WHAT YOU ARE ASKED TO DO:
Exact copies of all the lines below are required, with the pictures omitted.

TASK DATA:
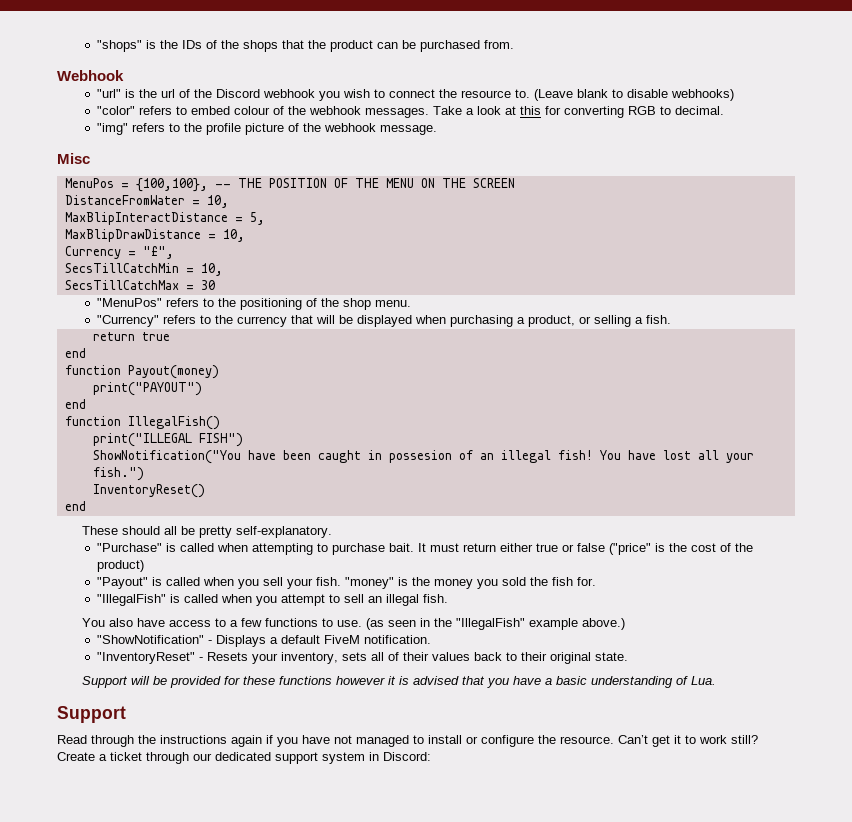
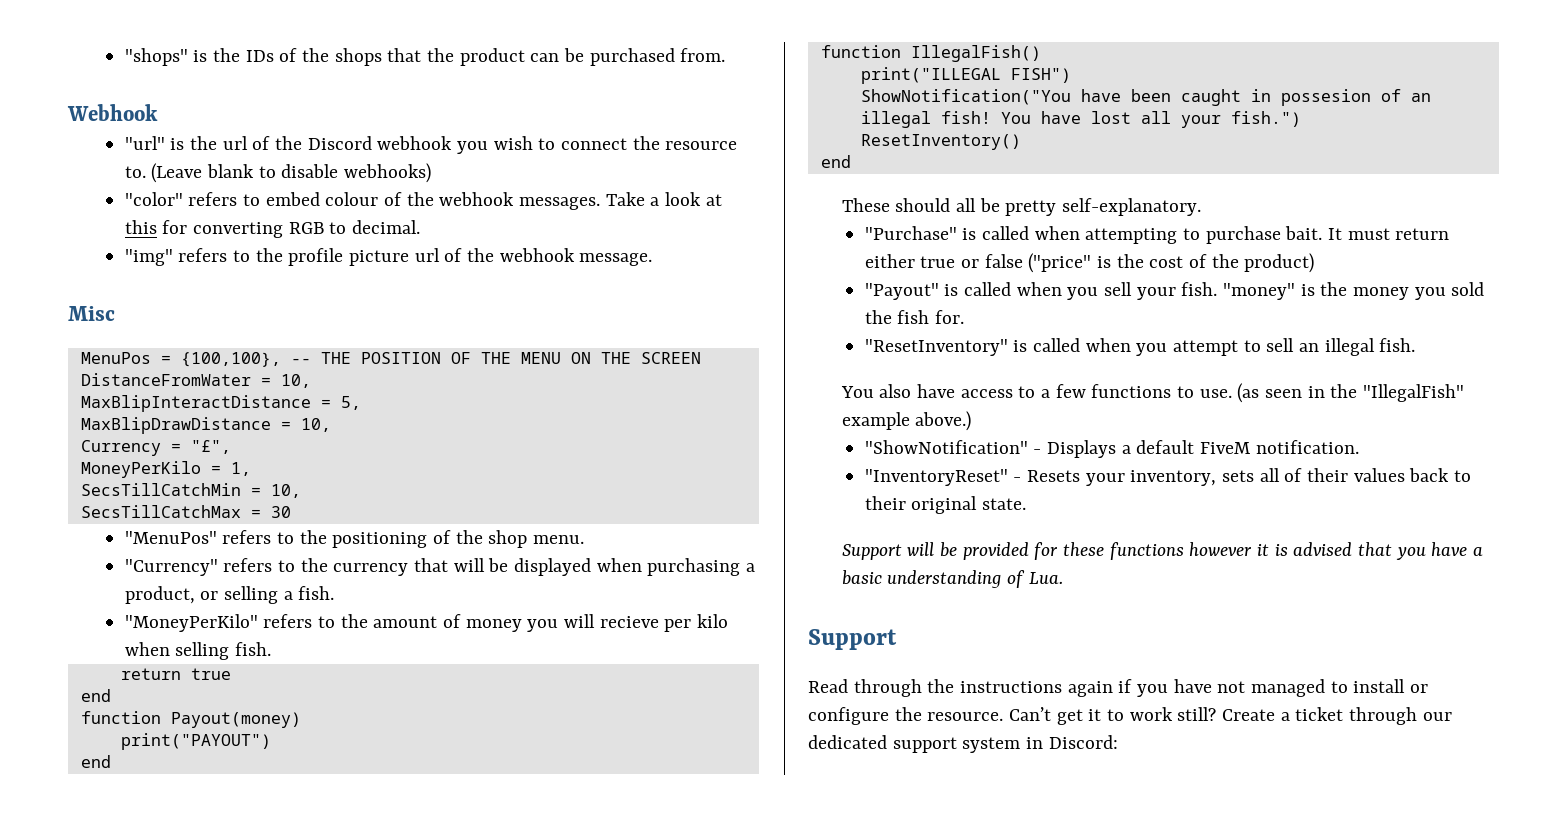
(284, 129) none -> [414,248,440,262] url
(174, 252) none -> [80,461,251,478] // MoneyPerKilo = 1,
(671, 319) none -> [124,614,729,632] [124,642,272,660] // "MoneyPerKilo" refers to the amount of money you will recieve per kilo when selling fish.
[92,484,205,498] InventoryReset() -> [860,134,1021,150] ResetInventory()
[96,594,166,606] "IllegalFish" -> [864,339,1008,356] "ResetInventory"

RESULT:
(284, 129) none -> [414,248,440,262] url
(174, 252) none -> [80,461,251,478] // MoneyPerKilo = 1,
(671, 319) none -> [124,614,729,632] [124,642,272,660] // "MoneyPerKilo" refers to the amount of money you will recieve per kilo when selling fish.
[92,484,205,498] InventoryReset() -> [860,134,1021,150] ResetInventory()
[96,594,166,606] "IllegalFish" -> [864,339,1008,356] "ResetInventory"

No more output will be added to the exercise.